* What to do *
With the pictures removed, the data below must be transcribed in full and exactly.

**** Exercise input ****

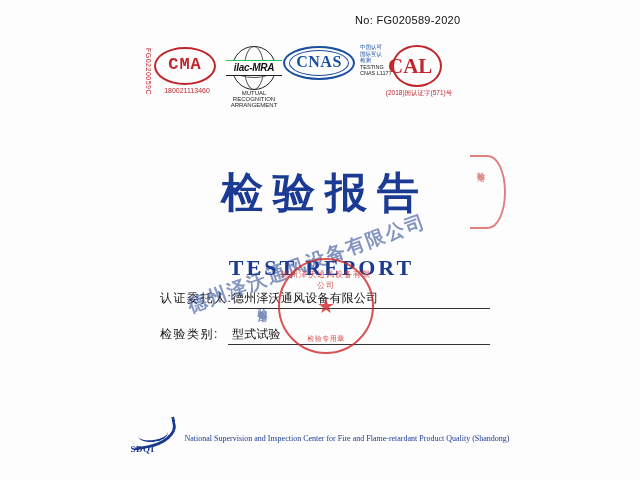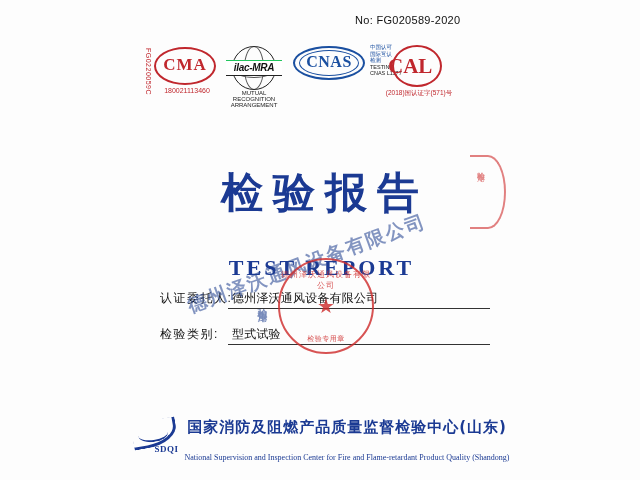--- a/index.html
+++ b/index.html
@@ -74,21 +74,21 @@
     box-sizing: border-box;
   }
   .cma .txt {
     position: absolute;
     left: 0; top: 8px;
     width: 62px;
     text-align: center;
     font-size: 17px;
     font-weight: bold;
     color: #c0272d;
-    font-family: Liberation Serif, serif;
+    font-family: Liberation Mono, monospace;
     letter-spacing: 1px;
   }
   .cma .num {
     position: absolute;
     left: -2px;
     top: 40px;
     width: 70px;
     text-align: center;
     font-size: 7px;
     color: #c0272d;
@@ -149,21 +149,21 @@
     top: 46px;
     width: 56px;
     text-align: center;
     font-size: 6px;
     color: #222;
   }
 
   
   .cnas {
     position: absolute;
-    left: 150px;
+    left: 140px;
     top: 4px;
     width: 78px;
     height: 50px;
   }
   .cnas .ell {
     position: absolute;
     left: 3px; top: 0px;
     width: 72px; height: 34px;
     border: 2px solid #1a4fa0;
     border-radius: 50%;
@@ -424,21 +424,21 @@
     height: 14px;
     border-bottom: 2.5px solid #1b3a93;
     border-radius: 0 0 60% 60%;
     transform: rotate(-8deg);
   }
   .footer-logo .abbr {
     position: absolute;
     left: 0;
     top: 24px;
     width: 48px;
-    text-align: right;
+    text-align: left;
     font-size: 9px;
     font-weight: bold;
     color: #1b3a93;
     font-family: "Liberation Serif", serif;
     letter-spacing: 0.5px;
   }
   .footer-cn {
     font-size: 15px;
     font-weight: bold;
     color: #1b3a93;
@@ -532,18 +532,17 @@
     <div class="arc-bottom">检验专用章</div>
   </div>
 
   <div class="footer">
     <div class="footer-inner">
       <div class="footer-logo">
         <div class="swoosh"></div>
         <div class="swoosh2"></div>
         <div class="abbr">SDQI</div>
       </div>
-      <div class="footer-cn">国家消防及阻燃产品质量监督检验中心(山东)</div>
       <div class="footer-en">National Supervision and Inspection Center for Fire and Flame-retardant Product Quality (Shandong)</div>
     </div>
   </div>
 
 </div>
 
 </body></html>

****

* Written response *
--- a/index.html
+++ b/index.html
@@ -74,21 +74,21 @@
     box-sizing: border-box;
   }
   .cma .txt {
     position: absolute;
     left: 0; top: 8px;
     width: 62px;
     text-align: center;
     font-size: 17px;
     font-weight: bold;
     color: #c0272d;
-    font-family: Liberation Serif, serif;
+    font-family: Liberation Mono, monospace;
     letter-spacing: 1px;
   }
   .cma .num {
     position: absolute;
     left: -2px;
     top: 40px;
     width: 70px;
     text-align: center;
     font-size: 7px;
     color: #c0272d;
@@ -149,21 +149,21 @@
     top: 46px;
     width: 56px;
     text-align: center;
     font-size: 6px;
     color: #222;
   }
 
   
   .cnas {
     position: absolute;
-    left: 150px;
+    left: 140px;
     top: 4px;
     width: 78px;
     height: 50px;
   }
   .cnas .ell {
     position: absolute;
     left: 3px; top: 0px;
     width: 72px; height: 34px;
     border: 2px solid #1a4fa0;
     border-radius: 50%;
@@ -424,21 +424,21 @@
     height: 14px;
     border-bottom: 2.5px solid #1b3a93;
     border-radius: 0 0 60% 60%;
     transform: rotate(-8deg);
   }
   .footer-logo .abbr {
     position: absolute;
     left: 0;
     top: 24px;
     width: 48px;
-    text-align: right;
+    text-align: left;
     font-size: 9px;
     font-weight: bold;
     color: #1b3a93;
     font-family: "Liberation Serif", serif;
     letter-spacing: 0.5px;
   }
   .footer-cn {
     font-size: 15px;
     font-weight: bold;
     color: #1b3a93;
@@ -532,18 +532,17 @@
     <div class="arc-bottom">检验专用章</div>
   </div>
 
   <div class="footer">
     <div class="footer-inner">
       <div class="footer-logo">
         <div class="swoosh"></div>
         <div class="swoosh2"></div>
         <div class="abbr">SDQI</div>
       </div>
-      <div class="footer-cn">国家消防及阻燃产品质量监督检验中心(山东)</div>
       <div class="footer-en">National Supervision and Inspection Center for Fire and Flame-retardant Product Quality (Shandong)</div>
     </div>
   </div>
 
 </div>
 
 </body></html>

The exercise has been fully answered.